Because there is almost no separation after the vapors exit the boiler, such a still provides the bare minimum in vapor separation. It will concentrate an 8 or 10 percent ABV wash to 60 percent in a very short period of time, despite the fact that this type of still is not suited for the production of drinking alcohol by contemporary standards.

This style of still is now in use by a large number of home distillers as well as illegal commercial moonshiners. Furthermore, since this sort of still is commonly heated on a stovetop or on a gas burner, it is important to strain the wash to eliminate any suspended particulates before pouring it in the boiling pot. Failure to do so would increase the likelihood of burning sediments at the bottom of the pot.


When it comes to the production of Scottish malt whiskey, the gooseneck pot still is the most popular style of still. This style of still is also used to distill several Irish whiskies, as well as a handful of American and Canadian whiskies.

While this particular form of pot still has been in use for commercial whiskey production for many centuries, it is now more popular than ever in contemporary whiskey distilleries, owing to its versatility.

There is a large round boiler in the gooseneck still and it functions in a manner similar to the crude pot still except that it has a long, broad neck rising from the boiler that allows sufficient separation to hold back most of the fusel alcohols from the distillate while retaining the desired flavors in the finished spirit.

This bend occurs near the top of the neck, where it links to a piece of pipe known as a lyne arm, which leads to a condenser coil submerged in water. However, in certain distilleries, the lyne arm is tilted upward rather than downward toward the condenser, which is a common occurrence.

Despite this, the quantity of condensation that occurs in the neck and lyne arm of a gooseneck pot and then falls back into the boiler has an impact on the degree of separation.

Known as reflux, this condensation occurs when there is an increase in the amount of separation. If the lyne arm is oriented downward, any vapor in the lyne arm that condenses will fall forward into the condenser and form a component of the distillate that is sent through to the receiver.

If, on the other hand, the lyne arm is slanted upward, condensation will flow back into the boiler, causing further reflux and, therefore, more separation.

Forsyths whisky still with a gooseneck design.

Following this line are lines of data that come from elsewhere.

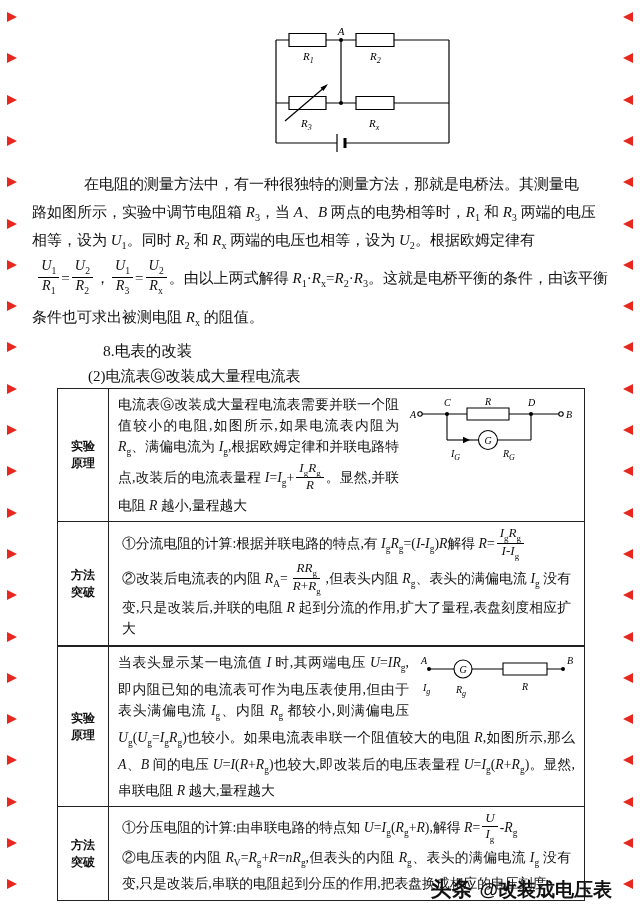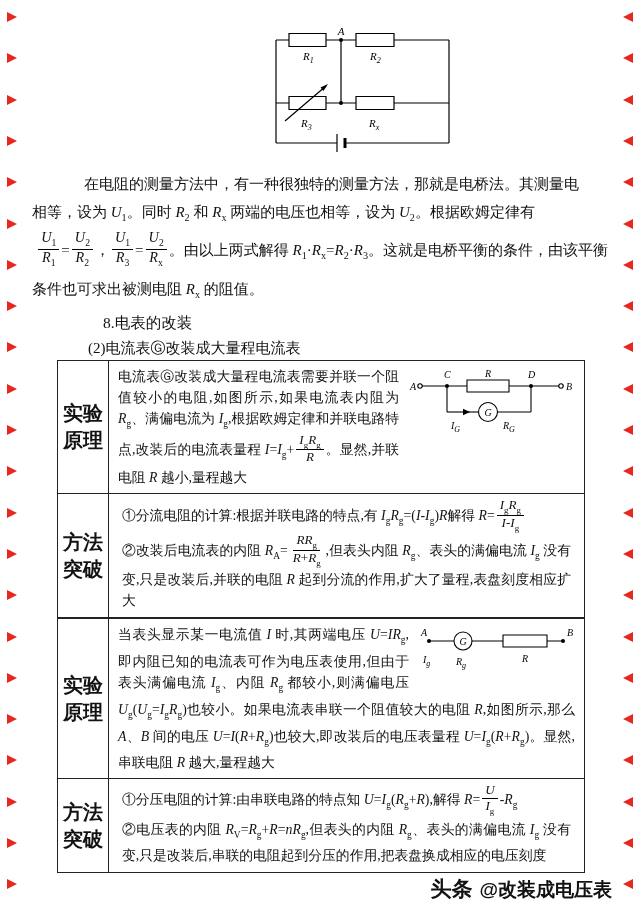--- a/index.html
+++ b/index.html
@@ -31,21 +31,21 @@
   i{font-family:"Liberation Serif",serif;font-style:italic;}
   sub{font-size:0.68em;}
   .fr{display:inline-flex;flex-direction:column;align-items:center;vertical-align:middle;
       line-height:1.12;font-size:0.95em;margin:0 2px;transform:translateY(-2px);}
   .fr .fn{border-bottom:1px solid #000;padding:0 3px;}
   .fr .fd{padding:0 3px;}
 
   
   table{border-collapse:collapse;margin-left:25px;width:528px;table-layout:fixed;}
   th,td{border:1.2px solid #222;}
-  th{width:46px;font-weight:bold;font-size:20px;text-align:center;vertical-align:middle;padding:4px 2px;}
+  th{width:46px;font-weight:bold;font-size:12px;text-align:center;vertical-align:middle;padding:4px 2px;}
   td{font-size:13.8px;line-height:21px;padding:5px 9px;vertical-align:top;text-align:justify;}
   .circ-r{float:right;margin:2px 0 2px 8px;}
   .mitem{margin:1px 4px;}
 
   
   .vt{font-family:"Liberation Serif",serif;font-style:italic;font-size:11px;fill:#000;}
   .vt2{font-family:"Liberation Serif",serif;font-style:italic;font-size:10px;fill:#000;}
   .vs{font-size:8px;}
   svg line,svg path,svg rect,svg circle{vector-effect:non-scaling-stroke;}
 
@@ -134,20 +134,21 @@
         <text class="vt" x="73" y="9" text-anchor="middle"><tspan>A</tspan></text>
         <text class="vt" x="35" y="34"><tspan>R</tspan><tspan class="vs" dy="3">1</tspan></text>
         <text class="vt" x="102" y="34"><tspan>R</tspan><tspan class="vs" dy="3">2</tspan></text>
         <text class="vt" x="33" y="101"><tspan>R</tspan><tspan class="vs" dy="3">3</tspan></text>
         <text class="vt" x="101" y="101"><tspan>R</tspan><tspan class="vs" dy="3">x</tspan></text>
       </svg>
     </div>
 
     <div class="intro">
       <div class="iline indent">在电阻的测量方法中，有一种很独特的测量方法，那就是电桥法。其测量电</div>
+      <div class="iline">路如图所示，实验中调节电阻箱 <i>R</i><sub>3</sub>，当 <i>A</i>、<i>B</i> 两点的电势相等时，<i>R</i><sub>1</sub> 和 <i>R</i><sub>3</sub> 两端的电压</div>
       <div class="iline">相等，设为 <i>U</i><sub>1</sub>。同时 <i>R</i><sub>2</sub> 和 <i>R</i><sub>x</sub> 两端的电压也相等，设为 <i>U</i><sub>2</sub>。根据欧姆定律有</div>
       <div class="iline formula"><span class="fr">
             <span class="fn"><i>U</i><sub>1</sub></span>
             <span class="fd"><i>R</i><sub>1</sub></span>
           </span>=<span class="fr">
             <span class="fn"><i>U</i><sub>2</sub></span>
             <span class="fd"><i>R</i><sub>2</sub></span>
           </span>，<span class="fr">
             <span class="fn"><i>U</i><sub>1</sub></span>
             <span class="fd"><i>R</i><sub>3</sub></span>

Geeseneck stills are better ideal for distilling beverage alcohol than crude pot stills because the long, wide neck offers a greater surface area that results in a higher percentage of reflux than crude pot stills.

In commercial production, gooseneck stills are well adapted for the distillation of whiskey, brandy, rum, schnapps, and other non-neutral spirits, for which they are frequently utilized in a variety of industries.

But they are not appropriate for the manufacturing of vodka, gin, or other spirits produced from neutral alcohol, since this needs a high separation still capable of generating only pure azeotrope ethanol, which is not available in these stills.

Gooseneck distillates are often separated from suspended particulates, in a manner similar to the malt washes used in the production of Scottish malt whiskey. If there are any suspended particles in the wash, this might result in the burning of the solids. Some gooseneck stills are heated by an open fire beneath the boiler, which could result in the burning of suspended materials.

Steam jackets, on the other hand, are used to heat the majority of current still photographs. When used in conjunction with a rummager, these stills are capable of boiling entire mashes with all of the grain in the boiler without burning the solids at the bottom of the kettle.

Rummagers are agitating devices that gently rotate within the still pot, pulling a net of copper chains down the bottom of the boiler to prevent particles from caking up and burning during distilling. They are used to keep solids from caking up and burning during the distillation process.


In the design of this still, there is a fault from the start. Because the continuous-run still has a continual flow of fresh wash flowing into it at all times, there are always heads and tails present in the column of wash.

An alternative is a batch still, which is any of the noncontinuous stills covered in this article, where the heads are taken off at the beginning of each run and then they are no longer available. A continuous-run operation means that all steps of the process are continuously introduced into the column by the incoming wash.

As for the tails, this does not provide an issue since the tails are located lower in the column than the hearts, and so do not interfere with the hearts’ removal from the trays where the hearts are being removed.

Due to the fact that heads are still present at these trays, it is always possible that a small number of heads will remain in the hearts phase no matter how thoroughly a continuous run is equilibrated.

However, the continuous-run column is a high-separation still that achieves very exact separation of the chemicals contained inside its column, as previously stated. Inevitably, there will be a trace quantity of heads in the hearts, and this amount is still far under the permitted limits for drinkable spirits. When compared to the residual heads found in commercial batch stills, it is usually far less in most instances.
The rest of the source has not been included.